Prompt action by Mayor John V. Lindsay was asked yesterday by two Jewish organizations against an anti-poverty official for his assertion that the “Jewish Mafia” had threatened that if the mayor hoped to become Governor of New York State he would have to “kill Ocean-Brownsville,” the experimental school district in Brooklyn. Refusal by the district governing council to accept a number of teachers touched off an 11-day city-wide teachers strike last month.
The complaints to the mayor were made in separate statements by the Anti-Defamation League of B’nai B’rith and the Jewish Labor Committee. Both sharply criticized Oliver Ramsey, educational director of the New York City Council Against Poverty, the city’s policy-making agency for anti-poverty programs. Mr. Ramsey was quoted as asserting that the “Jewish Mafia” of the United Federation of Teachers had allegedly made that threat to the mayor.
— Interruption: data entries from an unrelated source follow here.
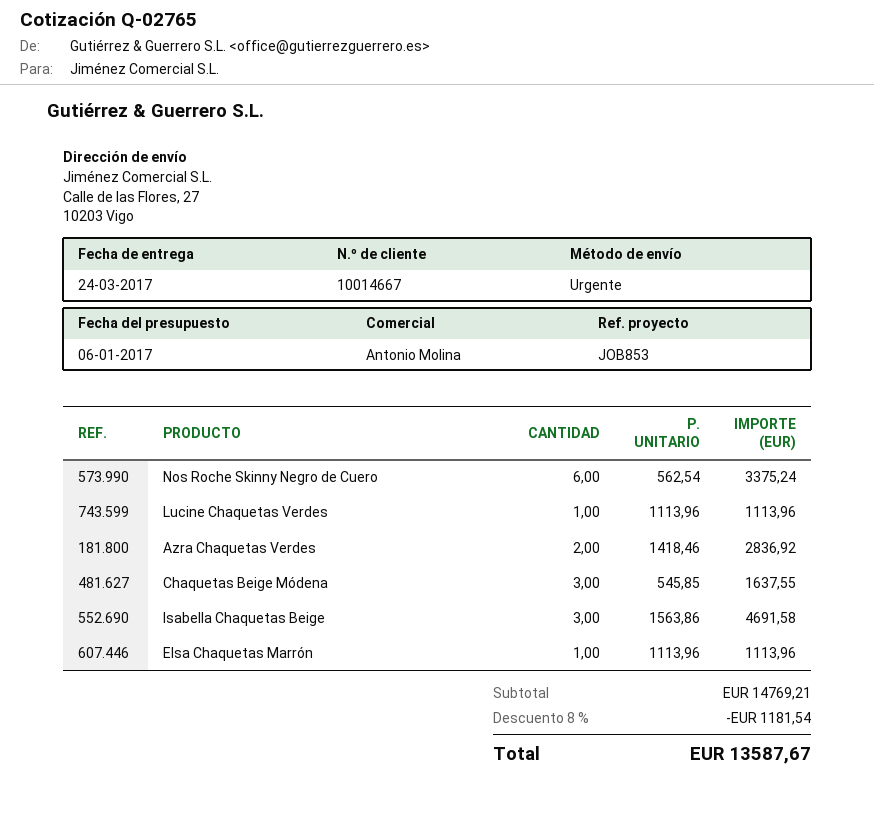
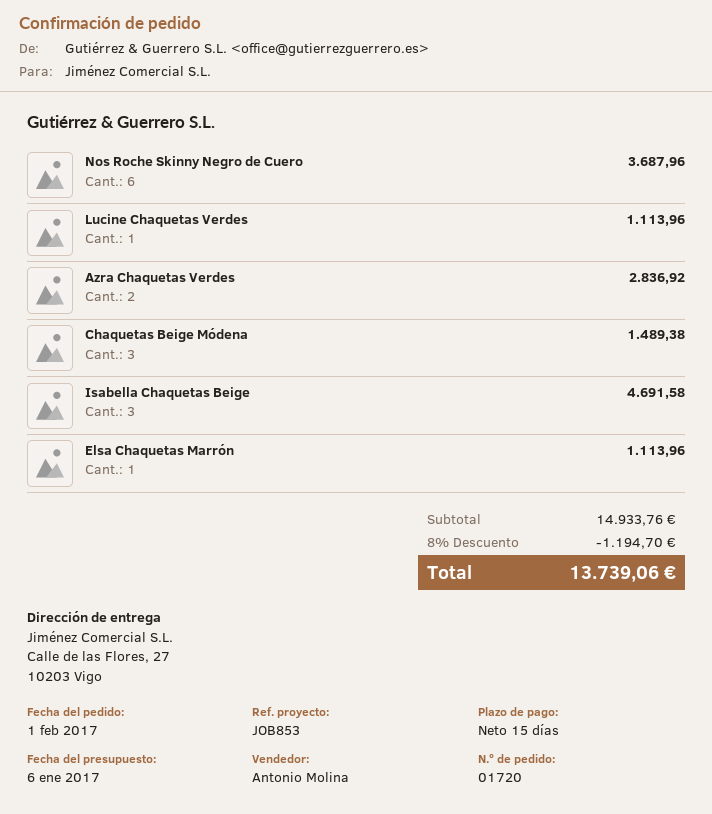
Nos Roche Skinny Negro de Cuero: 6 for 3375.24 -> 6 for 3687.96
Chaquetas Beige Módena: 3 for 1637.55 -> 3 for 1489.38
subtotal: 14769.21 -> 14933.76
discount: 8% = 1181.54 -> 8% = 1194.70
total: 13587.67 -> 13739.06

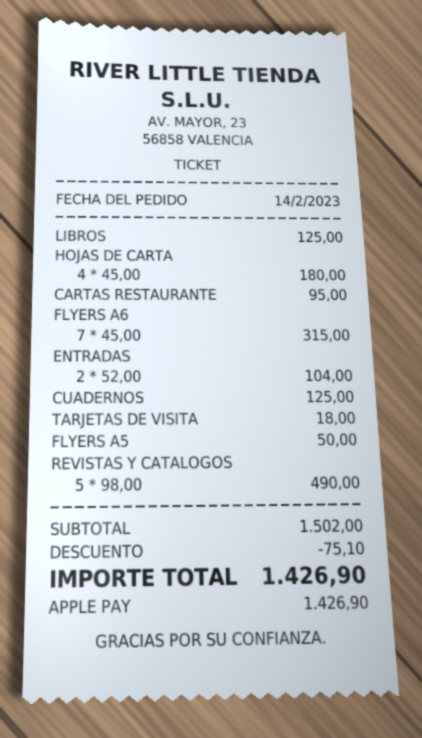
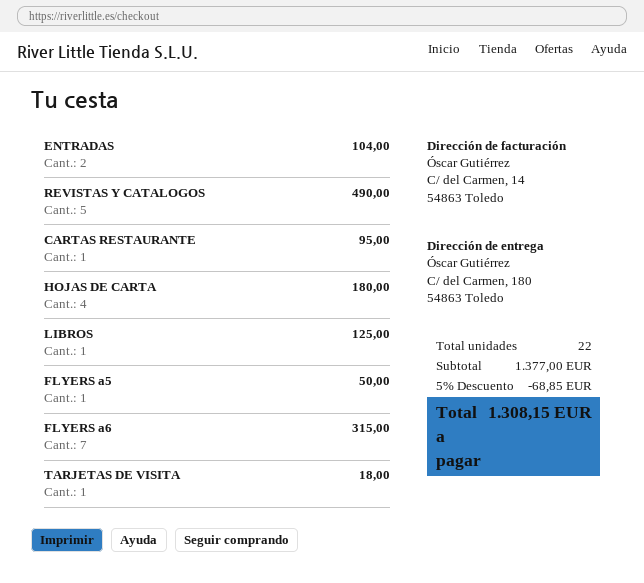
CUADERNOS: 1 for 125.00 -> none
subtotal: 1502.00 -> 1377.00
discount: 75.10 -> 68.85
total: 1426.90 -> 1308.15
The ADL said that the “connotations” of the charge were obvious and that charge not only indicated anti-Semitism by Mr. Ramsey but also “a calculated attempt to foment Negro anti-Semitism with an allegation which is false.” The ADL noted that the mayor had appealed for an end to “religious and racial epithets” in the school dispute and added that Mr. Ramsey’s conduct “makes questionable his efficacy in the post to which you appointed him. We therefore strongly urge that you take immediate and appropriate action in this most serious matter.”
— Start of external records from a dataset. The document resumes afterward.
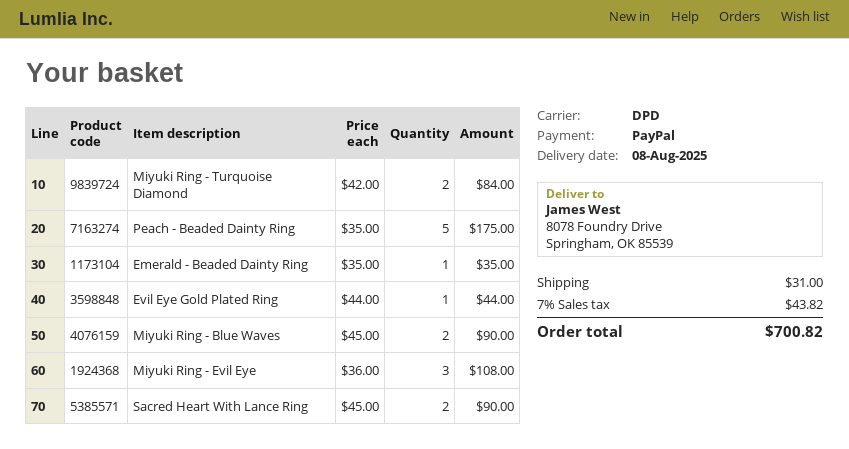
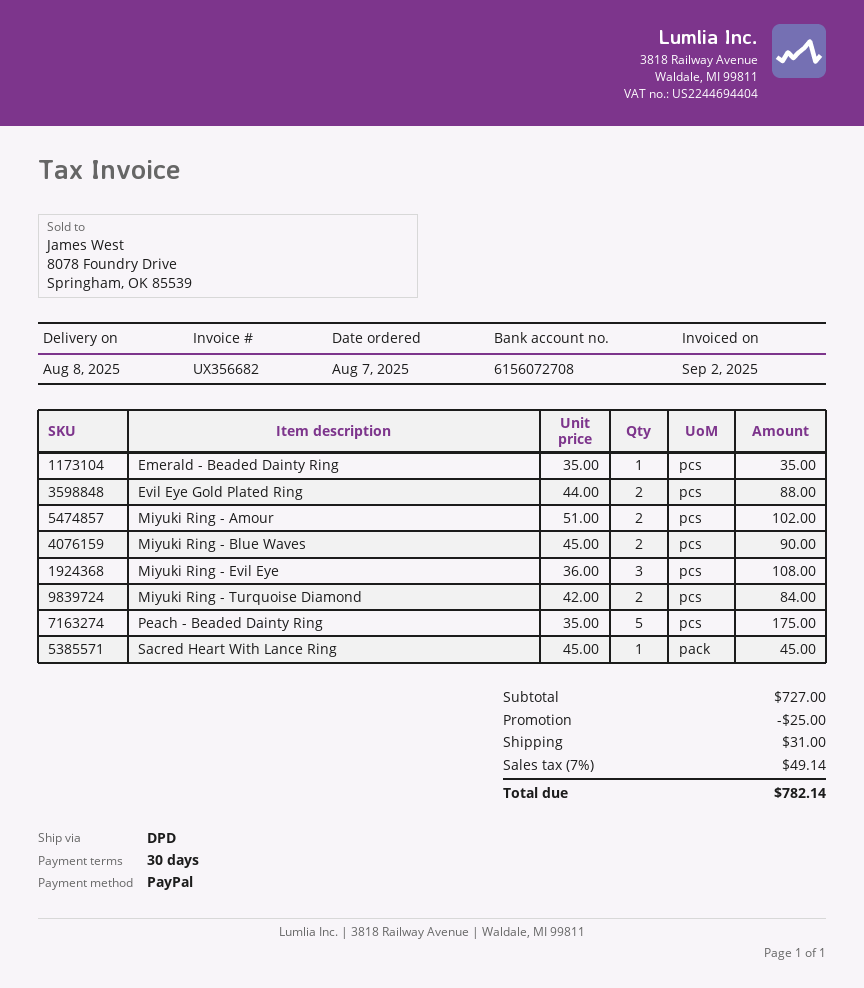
Evil Eye Gold Plated Ring: 1 x 44.00 = 44.00 -> 2 x 44.00 = 88.00
Sacred Heart With Lance Ring: 2 x 45.00 = 90.00 -> 1 x 45.00 = 45.00
Miyuki Ring - Amour: none -> 2 x 51.00 = 102.00
discount: none -> 25.00
tax: 7% = 43.82 -> 7% = 49.14
total: 700.82 -> 782.14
The Jewish Labor Committee urged the mayor to make a clear statement of public policy on the “growing use of racial slurs by officials on the city payroll.” Such statements, the JLC asserted, “add to the growing tensions between racial and religious groups in our community.” The JLC demanded an unequivocal response by Mayor Lindsay to “curb such irresponsible and inflammatory actions” and added that “strong measures” must be taken to “halt the spreading hate” as essential to the prevention of “further polarization within our city.”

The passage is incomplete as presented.